Remember to look both ways twice before crossing the street if you're traveling in a country where vehicles are driven on the opposite side of the road (The British Isles, Australia, some Caribbean and some Greek islands).
Be prepared to use public transportation in cities and to purchase your own tickets. Transfers to restaurants or museums, for example, are not included in the tour unless specified. If subway or bus tickets are included in the tour cost, you will be notified. Otherwise, it will be your responsibility to purchase them; the cost is usually minimal.
Be prepared to walk huge distances! It's the only way to get around in historic cities. If you are not used to walking, and most Americans are not, get your feet used to it by walking for one half hour a day two weeks prior to departure. Otherwise, your feet will suffer once overseas.
Bear in mind that a sunburn can ruin your vacation! Apply and re-apply sunscreen at regular intervals. Soaring temperatures and low humidity can be deceiving!
Be mindful of local customs and behave accordingly: "When in Rome...."
Dress conservatively. Shorts and tank tops should not be too revealing, and even then they are not always acceptable (be careful about how you dress if you intend to visit the Vatican or any religious site). High heels and dress shoes can be inappropriate as well as uncomfortable.
Check with your courier for the availability of drinking water. If necessary, drink bottled water and order beverages without ice. Most western European countries' water supplies are chlorinated and therefore safe to drink.

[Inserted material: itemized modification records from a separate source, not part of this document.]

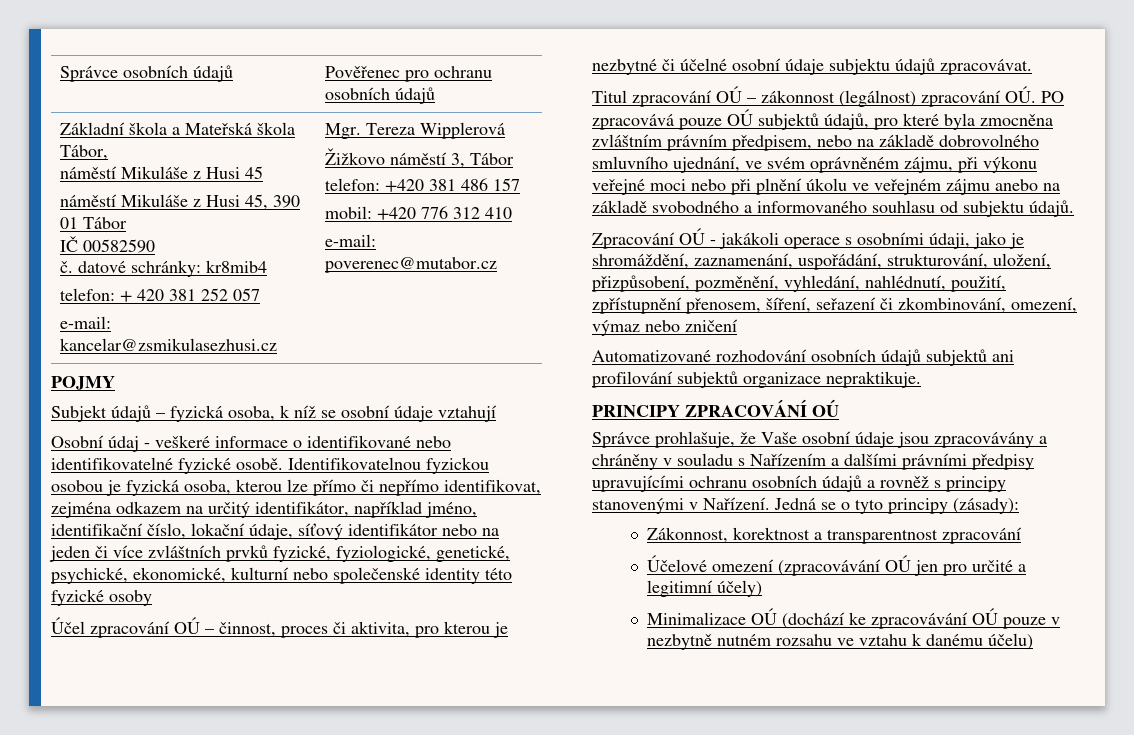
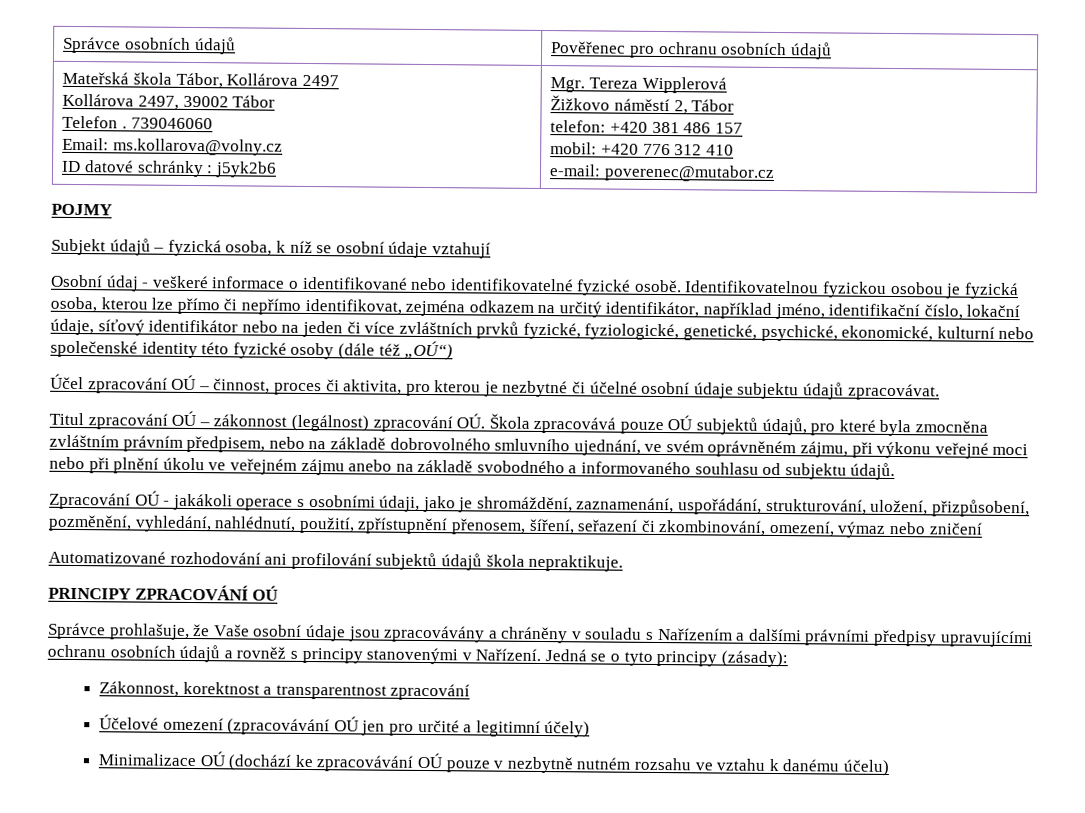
- Základní škola a Mateřská škola Tábor,
- náměstí Mikuláše z Husi 45
- náměstí Mikuláše z Husi 45, 390 01 Tábor
- IČ 00582590
- č. datové schránky: kr8mib4
- telefon: + 420 381 252 057
- e-mail: kancelar@zsmikulasezhusi.cz
+ Mateřská škola Tábor, Kollárova 2497
+ Kollárova 2497, 39002 Tábor
+ Telefon . 739046060
+ Email: ms.kollarova@volny.cz
+ ID datové schránky : j5yk2b6
- Žižkovo náměstí 3, Tábor
+ Žižkovo náměstí 2, Tábor
- Identifikovatelnou fyzickou osobou je fyzická osoba, kterou lze přímo či nepřímo identifikovat, zejména odkazem na určitý identifikátor, například jméno, identifikační číslo, lokační údaje, síťový identifikátor nebo na jeden či více zvláštních prvků fyzické, fyziologické, genetické, psychické, ekonomické, kulturní nebo společenské identity této fyzické osoby
+ Identifikovatelnou fyzickou osobou je fyzická osoba, kterou lze přímo či nepřímo identifikovat, zejména odkazem na určitý identifikátor, například jméno, identifikační číslo, lokační údaje, síťový identifikátor nebo na jeden či více zvláštních prvků fyzické, fyziologické, genetické, psychické, ekonomické, kulturní nebo společenské identity této fyzické osoby (dále též „OÚ“)
- Titul zpracování OÚ – zákonnost (legálnost) zpracování OÚ. PO zpracovává pouze OÚ subjektů údajů, pro které byla zmocněna zvláštním právním předpisem, nebo na základě dobrovolného smluvního ujednání, ve svém oprávněném zájmu, při výkonu veřejné moci nebo při plnění úkolu ve veřejném zájmu anebo na základě svobodného a informovaného souhlasu od subjektu údajů.
+ Titul zpracování OÚ – zákonnost (legálnost) zpracování OÚ. Škola zpracovává pouze OÚ subjektů údajů, pro které byla zmocněna zvláštním právním předpisem, nebo na základě dobrovolného smluvního ujednání, ve svém oprávněném zájmu, při výkonu veřejné moci nebo při plnění úkolu ve veřejném zájmu anebo na základě svobodného a informovaného souhlasu od subjektu údajů.
- Automatizované rozhodování osobních údajů subjektů ani profilování subjektů organizace nepraktikuje.
+ Automatizované rozhodování ani profilování subjektů údajů škola nepraktikuje.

Eat as much healthy food and drink as much water or similar fluid as possible during the flight and the tour itself. Your body needs as much help as possible in order to withstand the strain of jet lag, long action-packed days, strange surroundings and different climates.
Bring a foreign language dictionary and phrase book! You never know when you might need it. Never assume that everyone speaks English. Say "Excuse me, do you speak English?" before launching into any conversation.
Set money aside for your portion of the tip for the courier and the coach driver as well as for spending on the return trip home.